Start of Entries provided

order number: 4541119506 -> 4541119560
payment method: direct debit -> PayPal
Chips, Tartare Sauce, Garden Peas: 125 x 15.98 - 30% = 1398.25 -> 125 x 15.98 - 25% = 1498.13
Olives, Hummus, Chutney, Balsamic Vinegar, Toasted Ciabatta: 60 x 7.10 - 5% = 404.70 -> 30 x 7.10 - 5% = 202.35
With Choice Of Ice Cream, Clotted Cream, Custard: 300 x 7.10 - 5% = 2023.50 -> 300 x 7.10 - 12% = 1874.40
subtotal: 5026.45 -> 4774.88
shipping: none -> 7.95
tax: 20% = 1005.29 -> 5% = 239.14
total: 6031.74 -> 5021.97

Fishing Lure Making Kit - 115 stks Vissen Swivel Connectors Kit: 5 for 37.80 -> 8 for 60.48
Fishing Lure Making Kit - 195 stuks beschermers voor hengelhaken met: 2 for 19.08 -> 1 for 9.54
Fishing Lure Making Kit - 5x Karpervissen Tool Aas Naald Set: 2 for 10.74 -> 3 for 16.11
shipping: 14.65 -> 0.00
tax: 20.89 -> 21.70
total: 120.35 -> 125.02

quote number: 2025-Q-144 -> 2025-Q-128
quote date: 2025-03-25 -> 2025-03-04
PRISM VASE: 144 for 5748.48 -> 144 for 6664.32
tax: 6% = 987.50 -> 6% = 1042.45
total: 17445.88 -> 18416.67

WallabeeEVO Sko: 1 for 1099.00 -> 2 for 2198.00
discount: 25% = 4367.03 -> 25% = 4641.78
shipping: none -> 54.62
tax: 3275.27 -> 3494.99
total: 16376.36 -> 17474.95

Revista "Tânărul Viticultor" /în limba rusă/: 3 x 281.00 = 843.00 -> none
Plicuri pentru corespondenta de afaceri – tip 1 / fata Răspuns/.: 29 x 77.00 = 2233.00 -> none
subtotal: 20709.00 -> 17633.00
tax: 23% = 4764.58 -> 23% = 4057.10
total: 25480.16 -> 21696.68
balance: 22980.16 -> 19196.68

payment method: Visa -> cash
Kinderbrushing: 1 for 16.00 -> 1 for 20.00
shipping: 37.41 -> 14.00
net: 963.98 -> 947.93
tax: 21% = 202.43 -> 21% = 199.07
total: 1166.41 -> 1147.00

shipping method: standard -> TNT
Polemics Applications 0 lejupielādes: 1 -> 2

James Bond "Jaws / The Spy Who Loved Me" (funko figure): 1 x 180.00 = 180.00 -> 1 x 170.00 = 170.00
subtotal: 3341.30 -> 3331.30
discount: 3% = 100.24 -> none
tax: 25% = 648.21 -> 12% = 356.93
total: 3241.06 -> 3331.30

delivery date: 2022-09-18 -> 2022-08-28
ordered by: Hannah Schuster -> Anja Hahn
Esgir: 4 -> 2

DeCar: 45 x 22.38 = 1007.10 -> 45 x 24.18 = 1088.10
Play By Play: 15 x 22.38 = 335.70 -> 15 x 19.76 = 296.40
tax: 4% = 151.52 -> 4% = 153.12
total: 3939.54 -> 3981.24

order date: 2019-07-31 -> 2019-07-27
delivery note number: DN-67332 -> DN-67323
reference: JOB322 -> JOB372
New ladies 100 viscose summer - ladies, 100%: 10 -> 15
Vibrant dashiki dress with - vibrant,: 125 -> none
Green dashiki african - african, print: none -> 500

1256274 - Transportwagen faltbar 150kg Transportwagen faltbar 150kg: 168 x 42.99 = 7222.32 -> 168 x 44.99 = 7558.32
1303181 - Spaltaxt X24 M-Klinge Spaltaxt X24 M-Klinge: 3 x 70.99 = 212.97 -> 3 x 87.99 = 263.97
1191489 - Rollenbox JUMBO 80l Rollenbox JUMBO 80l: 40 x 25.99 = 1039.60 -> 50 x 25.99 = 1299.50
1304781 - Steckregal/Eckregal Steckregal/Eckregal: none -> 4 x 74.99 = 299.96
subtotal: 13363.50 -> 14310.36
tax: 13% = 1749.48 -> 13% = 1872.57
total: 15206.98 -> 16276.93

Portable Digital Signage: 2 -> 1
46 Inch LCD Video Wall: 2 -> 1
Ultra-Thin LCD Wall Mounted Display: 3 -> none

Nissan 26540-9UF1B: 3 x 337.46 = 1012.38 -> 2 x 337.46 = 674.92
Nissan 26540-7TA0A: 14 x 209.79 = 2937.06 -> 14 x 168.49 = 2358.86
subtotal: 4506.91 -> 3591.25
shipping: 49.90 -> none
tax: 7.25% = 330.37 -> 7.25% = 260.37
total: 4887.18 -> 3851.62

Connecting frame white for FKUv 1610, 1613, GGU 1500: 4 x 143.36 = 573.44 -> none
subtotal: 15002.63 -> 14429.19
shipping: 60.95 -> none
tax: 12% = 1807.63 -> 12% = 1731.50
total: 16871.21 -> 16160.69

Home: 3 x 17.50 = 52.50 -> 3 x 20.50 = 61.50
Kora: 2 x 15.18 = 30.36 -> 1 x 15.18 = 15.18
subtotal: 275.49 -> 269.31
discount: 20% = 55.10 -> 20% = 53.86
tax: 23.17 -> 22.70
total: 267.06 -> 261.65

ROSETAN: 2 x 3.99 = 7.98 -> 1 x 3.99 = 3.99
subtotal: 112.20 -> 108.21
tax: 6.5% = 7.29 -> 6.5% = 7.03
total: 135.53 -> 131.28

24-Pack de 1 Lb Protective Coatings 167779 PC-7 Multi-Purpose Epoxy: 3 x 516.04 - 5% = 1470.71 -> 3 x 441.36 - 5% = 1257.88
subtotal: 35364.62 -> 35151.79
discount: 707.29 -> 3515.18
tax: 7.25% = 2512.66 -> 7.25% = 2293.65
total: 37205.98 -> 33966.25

End of Entries provided

* What to work on: Include in the answer nothing but an exact repetition of the lines from the one with "tax: 13% = 1749.48 -> 13% = 1872.57" through the end of the material.

* Result:
tax: 13% = 1749.48 -> 13% = 1872.57
total: 15206.98 -> 16276.93

Portable Digital Signage: 2 -> 1
46 Inch LCD Video Wall: 2 -> 1
Ultra-Thin LCD Wall Mounted Display: 3 -> none

Nissan 26540-9UF1B: 3 x 337.46 = 1012.38 -> 2 x 337.46 = 674.92
Nissan 26540-7TA0A: 14 x 209.79 = 2937.06 -> 14 x 168.49 = 2358.86
subtotal: 4506.91 -> 3591.25
shipping: 49.90 -> none
tax: 7.25% = 330.37 -> 7.25% = 260.37
total: 4887.18 -> 3851.62

Connecting frame white for FKUv 1610, 1613, GGU 1500: 4 x 143.36 = 573.44 -> none
subtotal: 15002.63 -> 14429.19
shipping: 60.95 -> none
tax: 12% = 1807.63 -> 12% = 1731.50
total: 16871.21 -> 16160.69

Home: 3 x 17.50 = 52.50 -> 3 x 20.50 = 61.50
Kora: 2 x 15.18 = 30.36 -> 1 x 15.18 = 15.18
subtotal: 275.49 -> 269.31
discount: 20% = 55.10 -> 20% = 53.86
tax: 23.17 -> 22.70
total: 267.06 -> 261.65

ROSETAN: 2 x 3.99 = 7.98 -> 1 x 3.99 = 3.99
subtotal: 112.20 -> 108.21
tax: 6.5% = 7.29 -> 6.5% = 7.03
total: 135.53 -> 131.28

24-Pack de 1 Lb Protective Coatings 167779 PC-7 Multi-Purpose Epoxy: 3 x 516.04 - 5% = 1470.71 -> 3 x 441.36 - 5% = 1257.88
subtotal: 35364.62 -> 35151.79
discount: 707.29 -> 3515.18
tax: 7.25% = 2512.66 -> 7.25% = 2293.65
total: 37205.98 -> 33966.25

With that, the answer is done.